Fasciné par l’idée, il chercha et trouva son fils et il frappa à la porte. En l’apercevant, sa belle-fille le prit pour un mendiant et se précipita à lui emmener un pain. « Non, je ne suis pas un mendiant, je suis ton beau-père » dit-il. « Mon beau père? Comment ça?’ demanda-t-elle étonnée. « Oui, je suis ton beau-père, le père de ton époux » répondit-il. « Où étiez-vous alors? Et pourquoi êtes-vous dans cet état-là? » demanda-t-elle. « Malheureusement, je n’ai pas réussi dans ma vie et je suis venu pour demander à mon fils s’il pourrait m’aider à acheter un âne et quelques cruches pour travailler et apporter de l’eau aux gens » dit-il. Comme sa belle-fille n’avait pas d’argent et qu’il était improbable que son mari revienne à la maison ce jour-là, elle enleva son bracelet en or et le lui donna.
Son époux ne remarqua pas tout de suite que le bracelet n’était plus autour de son poignet. Ce ne fut que le quatrième jour qu’il dit : « Il est où ton bracelet? Ne t’ai-je pas dit de ne pas l’enlever ? » demanda-t-il. Elle l’informa alors que son père vint le voir et qu’elle lui donna le bracelet pour l’aider. Choqué par la nouvelle, il courut partout à la recherche de son père.
Enfin il le trouva dans un café. Il s’approcha de lui et il lui demanda « Comment oses-tu venir chez moi ? » Tout d’un coup, il le gifla violemment et s’en alla.
« Comment un père ose-t-il donner une gifle à son fils devant tout le monde ? » ses compagnons au café s’exclamèrent. « Ce n’est pas de sa faute ; c’est à cause de sa mère et du juge qui m’ont privé de le voir.
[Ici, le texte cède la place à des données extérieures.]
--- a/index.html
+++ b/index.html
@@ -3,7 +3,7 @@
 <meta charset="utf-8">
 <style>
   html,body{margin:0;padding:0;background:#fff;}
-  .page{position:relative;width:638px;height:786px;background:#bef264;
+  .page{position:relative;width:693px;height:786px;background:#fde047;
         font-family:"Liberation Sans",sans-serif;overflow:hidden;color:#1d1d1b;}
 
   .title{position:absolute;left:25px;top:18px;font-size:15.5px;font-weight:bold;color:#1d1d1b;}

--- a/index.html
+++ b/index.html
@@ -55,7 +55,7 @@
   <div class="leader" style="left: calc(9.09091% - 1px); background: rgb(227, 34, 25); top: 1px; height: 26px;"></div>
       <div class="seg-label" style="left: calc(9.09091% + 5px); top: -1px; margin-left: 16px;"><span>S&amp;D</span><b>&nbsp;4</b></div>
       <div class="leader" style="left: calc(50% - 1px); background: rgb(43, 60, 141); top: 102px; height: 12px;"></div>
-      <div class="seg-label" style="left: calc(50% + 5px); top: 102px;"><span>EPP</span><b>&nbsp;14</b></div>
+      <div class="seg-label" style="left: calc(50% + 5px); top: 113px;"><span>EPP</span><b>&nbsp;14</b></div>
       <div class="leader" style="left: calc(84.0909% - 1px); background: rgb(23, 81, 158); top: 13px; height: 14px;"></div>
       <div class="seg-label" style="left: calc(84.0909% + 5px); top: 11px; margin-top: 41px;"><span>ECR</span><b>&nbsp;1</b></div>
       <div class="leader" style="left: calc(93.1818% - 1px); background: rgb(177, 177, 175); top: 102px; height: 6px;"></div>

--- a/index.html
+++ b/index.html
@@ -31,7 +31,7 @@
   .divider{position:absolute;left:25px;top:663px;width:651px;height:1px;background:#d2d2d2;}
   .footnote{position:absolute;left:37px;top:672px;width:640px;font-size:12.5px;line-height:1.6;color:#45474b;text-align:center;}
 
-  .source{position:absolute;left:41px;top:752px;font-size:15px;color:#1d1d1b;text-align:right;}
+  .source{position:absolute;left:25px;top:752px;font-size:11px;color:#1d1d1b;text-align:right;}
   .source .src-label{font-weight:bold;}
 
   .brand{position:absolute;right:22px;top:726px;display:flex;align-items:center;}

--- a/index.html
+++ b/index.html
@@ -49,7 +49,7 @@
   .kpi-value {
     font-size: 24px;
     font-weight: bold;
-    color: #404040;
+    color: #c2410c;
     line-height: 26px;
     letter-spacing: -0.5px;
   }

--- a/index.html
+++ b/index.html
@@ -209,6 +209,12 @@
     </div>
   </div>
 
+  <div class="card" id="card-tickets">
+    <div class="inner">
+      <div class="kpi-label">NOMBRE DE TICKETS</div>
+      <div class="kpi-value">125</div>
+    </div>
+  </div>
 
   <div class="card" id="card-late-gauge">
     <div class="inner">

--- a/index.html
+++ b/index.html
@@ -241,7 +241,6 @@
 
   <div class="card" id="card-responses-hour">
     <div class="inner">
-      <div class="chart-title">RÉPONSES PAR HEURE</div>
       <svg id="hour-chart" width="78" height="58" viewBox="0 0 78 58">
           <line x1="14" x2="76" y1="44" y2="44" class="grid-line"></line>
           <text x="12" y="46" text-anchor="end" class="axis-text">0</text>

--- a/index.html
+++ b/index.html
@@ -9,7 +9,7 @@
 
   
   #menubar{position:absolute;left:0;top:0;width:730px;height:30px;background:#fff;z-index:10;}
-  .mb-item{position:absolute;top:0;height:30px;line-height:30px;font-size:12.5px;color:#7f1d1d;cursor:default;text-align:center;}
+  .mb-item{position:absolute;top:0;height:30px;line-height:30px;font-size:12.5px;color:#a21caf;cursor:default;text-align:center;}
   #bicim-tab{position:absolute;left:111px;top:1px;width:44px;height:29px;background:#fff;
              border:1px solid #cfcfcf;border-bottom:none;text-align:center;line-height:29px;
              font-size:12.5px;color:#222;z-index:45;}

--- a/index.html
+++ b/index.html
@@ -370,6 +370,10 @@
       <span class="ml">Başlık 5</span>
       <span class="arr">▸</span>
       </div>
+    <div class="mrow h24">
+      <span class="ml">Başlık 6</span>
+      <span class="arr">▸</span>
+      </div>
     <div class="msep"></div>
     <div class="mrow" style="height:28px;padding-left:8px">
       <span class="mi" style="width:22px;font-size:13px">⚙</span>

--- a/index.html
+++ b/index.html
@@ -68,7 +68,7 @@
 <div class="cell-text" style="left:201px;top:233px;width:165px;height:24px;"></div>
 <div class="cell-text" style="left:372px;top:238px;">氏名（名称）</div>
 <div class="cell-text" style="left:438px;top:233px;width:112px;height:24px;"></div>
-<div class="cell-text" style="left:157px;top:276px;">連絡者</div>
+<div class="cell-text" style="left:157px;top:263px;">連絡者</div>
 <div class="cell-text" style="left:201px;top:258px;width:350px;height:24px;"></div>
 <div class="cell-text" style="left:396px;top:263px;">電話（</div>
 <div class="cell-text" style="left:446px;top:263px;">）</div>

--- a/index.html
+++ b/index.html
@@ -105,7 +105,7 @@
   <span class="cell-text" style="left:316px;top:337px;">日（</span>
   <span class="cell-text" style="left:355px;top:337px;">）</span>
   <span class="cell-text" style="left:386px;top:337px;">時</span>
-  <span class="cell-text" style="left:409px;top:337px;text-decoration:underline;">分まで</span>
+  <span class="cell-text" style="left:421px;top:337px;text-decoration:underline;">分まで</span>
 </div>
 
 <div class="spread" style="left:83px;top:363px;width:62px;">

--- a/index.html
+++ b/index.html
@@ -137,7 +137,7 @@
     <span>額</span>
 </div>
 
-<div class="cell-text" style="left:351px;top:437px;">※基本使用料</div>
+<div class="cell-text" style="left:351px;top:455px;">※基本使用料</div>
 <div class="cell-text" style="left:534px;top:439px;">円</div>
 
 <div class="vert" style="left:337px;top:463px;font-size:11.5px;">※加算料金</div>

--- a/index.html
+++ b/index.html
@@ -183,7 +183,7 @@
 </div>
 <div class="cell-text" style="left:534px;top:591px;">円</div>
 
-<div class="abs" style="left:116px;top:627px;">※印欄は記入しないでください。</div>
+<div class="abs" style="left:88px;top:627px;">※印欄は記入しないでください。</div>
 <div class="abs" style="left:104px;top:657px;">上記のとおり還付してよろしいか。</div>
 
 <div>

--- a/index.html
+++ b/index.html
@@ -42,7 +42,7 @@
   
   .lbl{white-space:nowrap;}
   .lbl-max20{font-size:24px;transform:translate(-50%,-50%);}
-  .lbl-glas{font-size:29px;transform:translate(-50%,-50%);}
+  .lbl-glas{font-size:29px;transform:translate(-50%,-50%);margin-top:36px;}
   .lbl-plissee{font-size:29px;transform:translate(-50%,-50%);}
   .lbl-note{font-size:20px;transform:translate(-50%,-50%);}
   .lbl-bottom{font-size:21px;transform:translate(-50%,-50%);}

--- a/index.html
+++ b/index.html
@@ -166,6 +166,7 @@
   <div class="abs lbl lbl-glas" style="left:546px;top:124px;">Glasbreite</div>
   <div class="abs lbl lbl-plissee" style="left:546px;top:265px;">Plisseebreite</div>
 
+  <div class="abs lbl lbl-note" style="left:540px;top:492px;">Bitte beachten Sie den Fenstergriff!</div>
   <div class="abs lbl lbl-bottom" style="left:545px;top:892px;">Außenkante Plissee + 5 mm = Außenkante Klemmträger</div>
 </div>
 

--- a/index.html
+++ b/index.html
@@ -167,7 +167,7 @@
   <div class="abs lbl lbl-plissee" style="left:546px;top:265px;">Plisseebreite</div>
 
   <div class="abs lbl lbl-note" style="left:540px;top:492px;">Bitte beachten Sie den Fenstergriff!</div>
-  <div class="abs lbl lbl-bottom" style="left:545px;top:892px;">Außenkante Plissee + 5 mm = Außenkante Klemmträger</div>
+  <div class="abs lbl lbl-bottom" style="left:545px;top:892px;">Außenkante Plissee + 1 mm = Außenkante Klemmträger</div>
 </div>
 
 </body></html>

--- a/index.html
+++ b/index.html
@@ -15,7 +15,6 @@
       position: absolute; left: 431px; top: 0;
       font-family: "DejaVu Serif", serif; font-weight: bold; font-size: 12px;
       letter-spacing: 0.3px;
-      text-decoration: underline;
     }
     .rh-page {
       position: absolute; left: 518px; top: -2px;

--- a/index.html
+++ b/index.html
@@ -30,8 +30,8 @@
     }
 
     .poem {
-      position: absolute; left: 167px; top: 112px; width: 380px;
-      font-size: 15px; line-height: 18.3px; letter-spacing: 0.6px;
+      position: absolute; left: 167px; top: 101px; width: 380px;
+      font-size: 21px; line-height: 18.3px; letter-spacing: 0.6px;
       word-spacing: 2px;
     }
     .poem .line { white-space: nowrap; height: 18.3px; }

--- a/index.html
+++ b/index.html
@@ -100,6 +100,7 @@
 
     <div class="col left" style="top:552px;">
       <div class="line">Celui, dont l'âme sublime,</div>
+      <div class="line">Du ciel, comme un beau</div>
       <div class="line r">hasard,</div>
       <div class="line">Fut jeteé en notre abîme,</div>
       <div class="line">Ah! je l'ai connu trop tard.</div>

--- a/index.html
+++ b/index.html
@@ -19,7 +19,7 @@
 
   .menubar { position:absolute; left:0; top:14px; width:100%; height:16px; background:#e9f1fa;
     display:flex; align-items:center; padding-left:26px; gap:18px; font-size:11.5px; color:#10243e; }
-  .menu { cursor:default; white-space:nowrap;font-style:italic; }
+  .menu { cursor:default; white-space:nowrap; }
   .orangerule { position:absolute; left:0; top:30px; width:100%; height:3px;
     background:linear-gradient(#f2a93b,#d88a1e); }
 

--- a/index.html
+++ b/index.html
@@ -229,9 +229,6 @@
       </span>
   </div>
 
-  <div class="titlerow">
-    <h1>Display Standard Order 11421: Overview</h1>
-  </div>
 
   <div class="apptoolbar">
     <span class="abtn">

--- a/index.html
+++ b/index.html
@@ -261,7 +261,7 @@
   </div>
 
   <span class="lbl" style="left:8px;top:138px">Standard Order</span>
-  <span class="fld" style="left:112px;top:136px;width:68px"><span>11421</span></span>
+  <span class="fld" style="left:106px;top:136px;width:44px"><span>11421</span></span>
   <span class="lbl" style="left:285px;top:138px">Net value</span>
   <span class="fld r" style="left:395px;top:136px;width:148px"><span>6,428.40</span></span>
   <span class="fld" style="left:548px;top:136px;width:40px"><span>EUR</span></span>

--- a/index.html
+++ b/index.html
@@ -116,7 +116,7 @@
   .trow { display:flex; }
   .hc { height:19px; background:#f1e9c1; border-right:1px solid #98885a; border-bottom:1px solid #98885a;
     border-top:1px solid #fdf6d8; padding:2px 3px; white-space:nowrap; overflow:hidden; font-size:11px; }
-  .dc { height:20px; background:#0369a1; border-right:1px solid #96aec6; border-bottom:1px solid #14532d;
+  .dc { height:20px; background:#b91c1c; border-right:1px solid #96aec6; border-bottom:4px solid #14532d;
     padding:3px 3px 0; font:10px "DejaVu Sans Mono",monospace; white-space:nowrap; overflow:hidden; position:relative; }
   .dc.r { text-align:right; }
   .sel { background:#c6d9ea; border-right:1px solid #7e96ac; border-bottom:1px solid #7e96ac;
Je ne peux pas lui reprocher, après tout, car il ne me connaît pas. »
Son fils retourna chez lui et raconta à sa femme ce qui s’est passé : « Je lui ai donné une gifle en pleine figure » se vanta-t-il.
« De qui tu parles? » demanda sa femme. « De mon père » répondit-il. « Vraiment bravo ! » dit-elle ; « je te félicite ! ».
Tout de suite, elle mit son Sefseri et s’apprêta à sortir. « Où tu vas ? » demanda son époux. « Chez mon père », répondit-elle. « Mais pourquoi ? » dit-il, surpris. « Je ne peux pas vivre avec quelqu’un qui abuse de son père ! » dit-elle. « Mais ça ne te concerne pas ! » dit-il ; « C’est entre moi et mon père. »
« Quand tu abuses de ton père, tes enfants à leur tour abuseront de toi dans l’avenir ». Sur quoi, son époux prit conscience de son geste et retourna vers son père, l’embrassa et lui demanda pardon. Il l’emmena vivre chez lui, et lui proposa la chambre principale.
Zrir: crème dessert au sésame préparé à la naissance d’un nouveau-né.
Assida: une pâtisserie tunisienne.
Chéchia: un bonnet rouge en laine porté par les hommes auparavant.
Sefseri : voile traditionnel féminin.